Chaplin, Metastasis






A Film of a Free Man : Charlie Chaplin’s A King In New York

 | Essay |

  BY Sudarshan Ramani

It is now 100 years since the beginning of the First World War, the true start of the 20th Century. Eric Hobsbawm described the period of 1789-1914 as a prolonged 19th Century. 1914 was also the year of Chaplin’s first appearances in the cinema, Making A Living and Kid Auto Races at Venice (1914), the first appearance of “the Tramp”. The cinema as we all know is the art of the 20th Century and Chaplin was perhaps the most famous figure in the 20th Century, renowned even today among people across the world. A shabby black suit, white shirt, a cane, a hat and a mustache is a formula as clear as 2+2. Add it together, you get Chaplin.

Yet, the association between Chaplin and the 20th Century has for a while been a matter of debate.

Chaplin’s critics argued that his films were steeped in Victorian and Edwardian clichés. It is this charge against Victoriana that led to a brief decline of Chaplin in favour of Buster Keaton in the 60s-80s. Keaton made movies about machines – steamboats, electric houses, trains movie cameras. The cinema of Chaplin as critics from David Thomson to Roger Ebert have pointed out is rooted in Victorian melodrama. Keaton and Harold Lloyd were urbane, focused on the quest of adolescents to seek work and love. Their silent comedy was rooted in an emerging modernity and in the case of Keaton, geared toward creating a comedic idiom entirely in the visual language of cinema. This was different from a tramp who seems to be a bum as a condition of nature, and Chaplin’s mise-en-scène and storytelling is rooted in the performance and gag based dramaturgy of the vaudeville and pantomime theatre. As such if Chaplin is of importance, it is merely as an eminent precursor, a classic and a pioneer, but not someone with a lot to offer to the future.

The problem with this criticism is not so much the issue of form. Chaplin’s films are inspired by vaudeville and Victorian melodrama. But the implication of this argument is that Chaplin’s being rooted in dated forms of entertainment, is primarily of nostalgic appeal. This is patently not true.

Chaplin’s films are utterly bereft of nostalgia. There is no longing in these movies for the poverty of Chaplin’s youth. There is no paradise lost.

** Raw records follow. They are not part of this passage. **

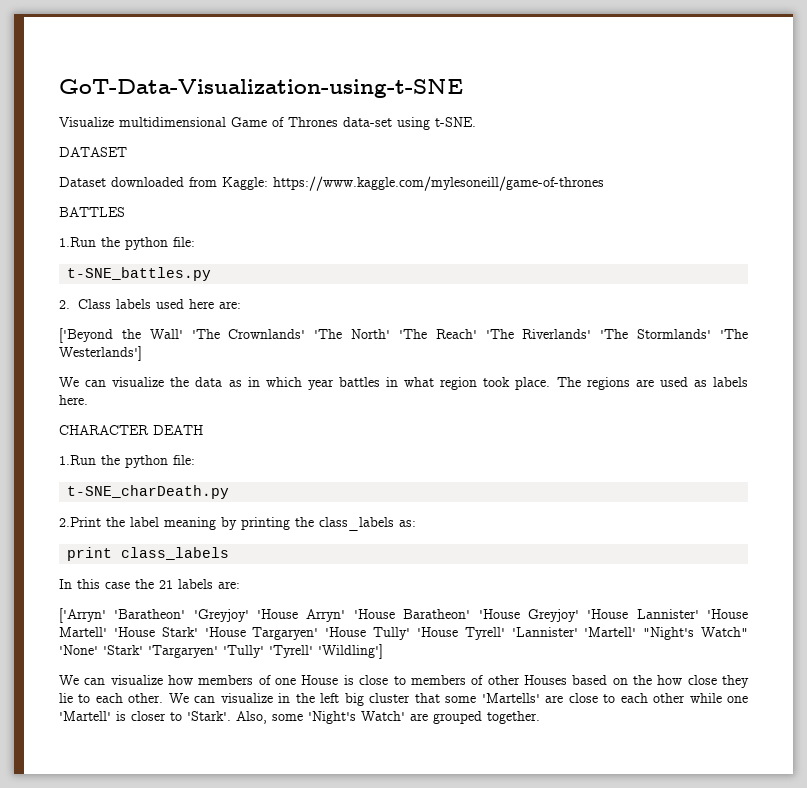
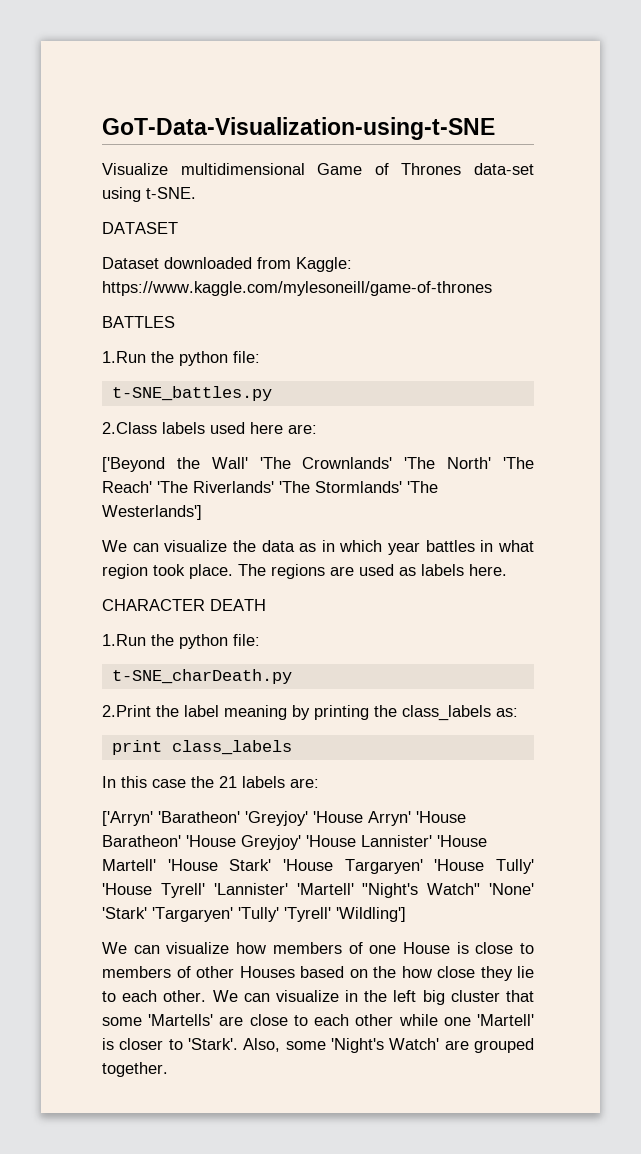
[59,299,112,309] 2. Class -> [102,422,157,434] 2.Class

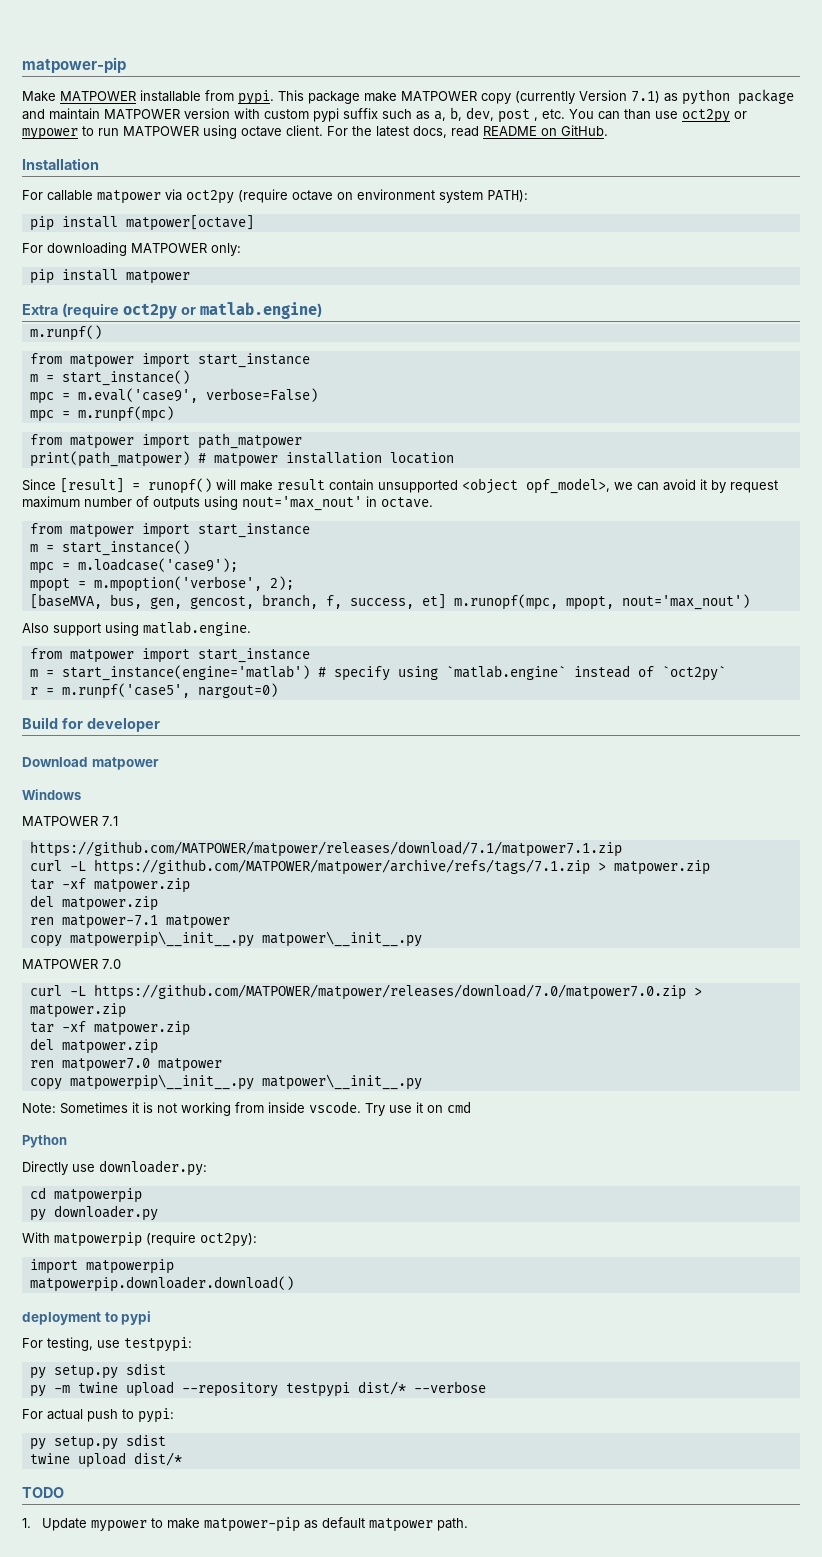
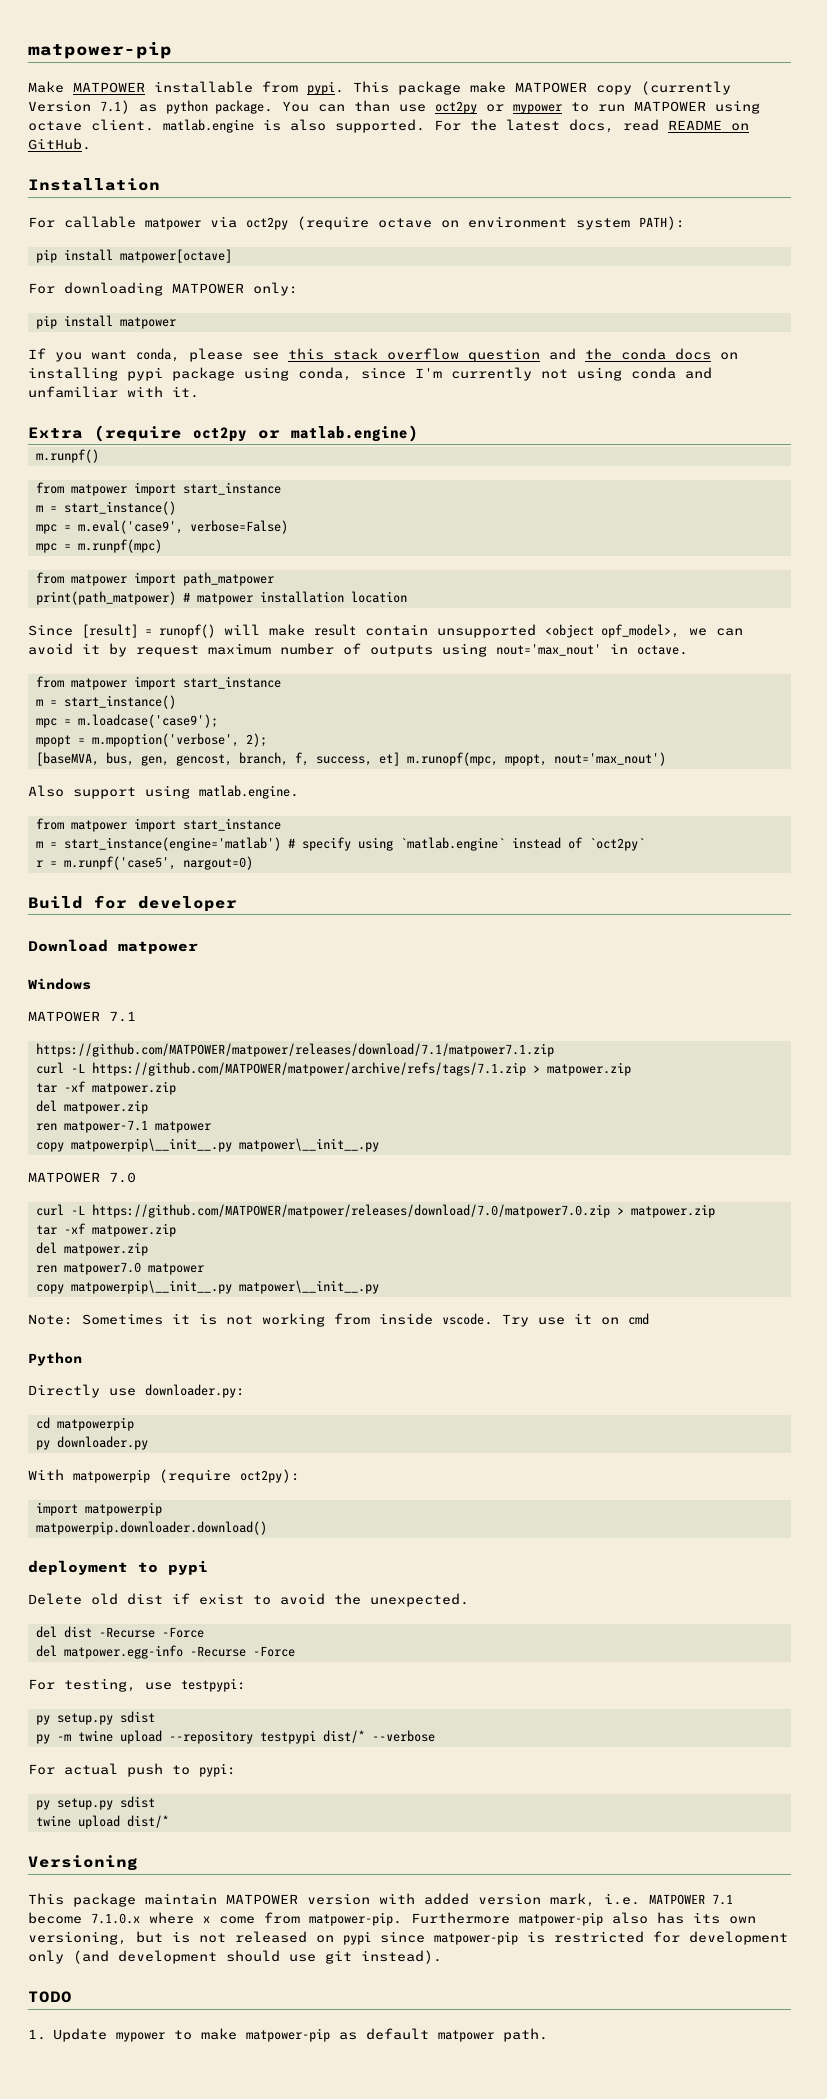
[738,89,794,105] [22,107,565,123] package and maintain MATPOWER version with custom pypi suffix such as a, b, dev, post , etc. -> [215,100,273,114] package.
(323, 130) none -> [163,119,425,133] matlab.engine is also supported.
(190, 277) none -> [28,348,738,362] [28,367,712,381] [28,386,199,398] // If you want conda, please see this stack overflow question and the conda docs on installing pypi package using conda, since I'm currently not using conda and unfamiliar with it.
(152, 1318) none -> [28,1593,469,1607] [35,1626,204,1638] [35,1645,295,1659] // Delete old dist if exist to avoid the unexpected. // del dist -Recurse -Force // del matpower.egg-info -Recurse -Force
(182, 1459) none -> [28,1855,138,1871] [28,1893,733,1907] [28,1912,756,1926] [28,1931,788,1945] [28,1950,442,1964] // Versioning // This package maintain MATPOWER version with added version mark, i.e. MATPOWER 7.1 become 7.1.0.x where x come from matpower-pip. Furthermore matpower-pip also has its own versioning, but is not released on pypi since matpower-pip is restricted for development only (and development should use git instead).

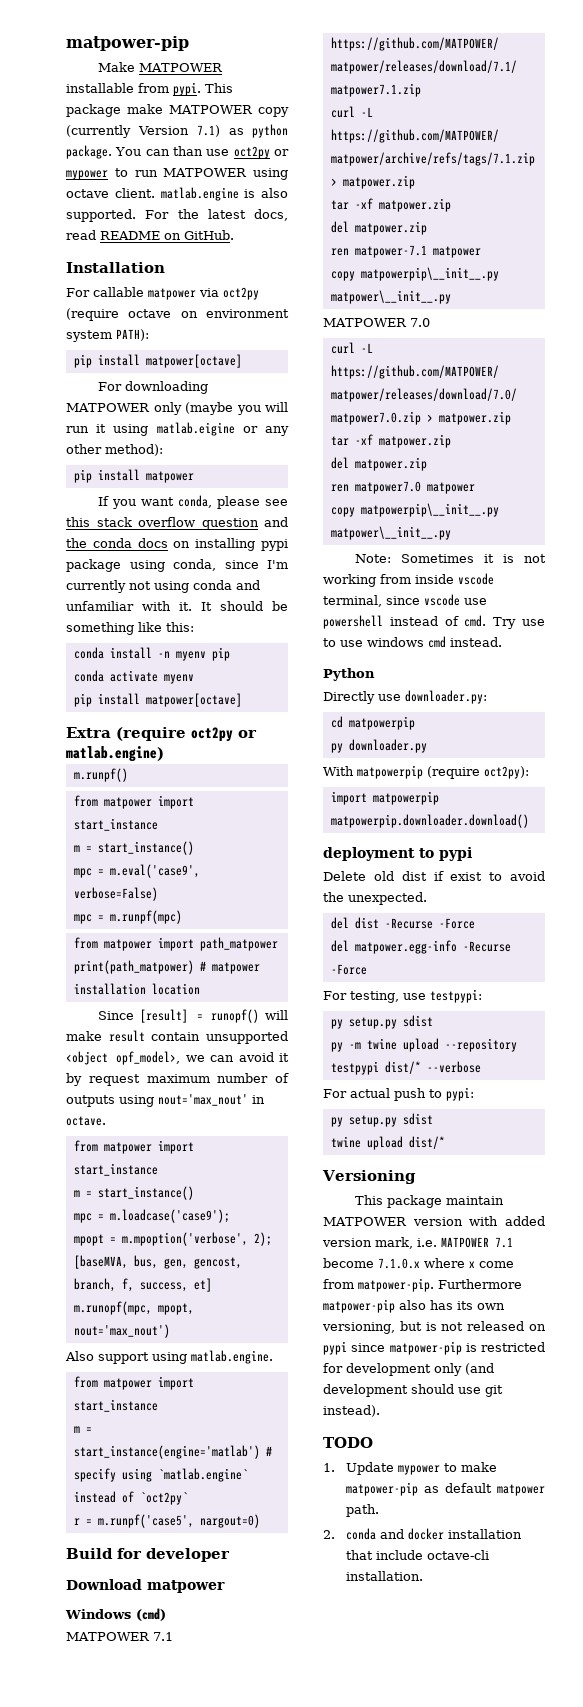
[253,282,298,296] only: -> [153,402,288,415] [66,422,289,436] [66,444,163,456] only (maybe you will run it using matlab.eigine or any other method):
(199, 392) none -> [201,601,288,611] [66,622,194,635] [73,647,230,661] [73,670,194,684] [73,693,242,707] It should be something like this: // conda install -n myenv pip // conda activate myenv // pip install matpower[octave]
(91, 984) none -> [136,1608,166,1621] (cmd)
[442,1313,619,1327] vscode. Try use it on -> [458,573,494,585] [323,594,487,607] [323,615,545,629] [323,637,424,647] vscode terminal, since vscode use powershell instead of cmd. Try use to use windows
(649, 1319) none -> [450,637,502,647] instead.
(548, 2035) none -> [323,1528,523,1540] [346,1550,490,1560] [346,1571,424,1581] // 2. conda and docker installation that include octave-cli installation.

Chaplin’s characters have never known paradise. They have no reference point for when things were so good that they wish to return to it and so they go forward instead. In The Immigrant, the goal is to come to America, in Easy Street, the goal is to survive the violence and turmoil of the streets. His short The Rink celebrates the skating parlor as a new form of activity that unites people in modern times, finding in skates, a prop and visual gag that simply can’t be used in any medium but cinema. The one exception perhaps is the fantasy of The Kid, which is again an overtly sentimental fantasy rather than any real longing. In Modern Times, the fantasy that unites Paulette Goddard and the Tramp is triggered from a billboard advertising promising the comforts of bourgeois consumerism. Not a return to the past but a fantasy of a future they can never have.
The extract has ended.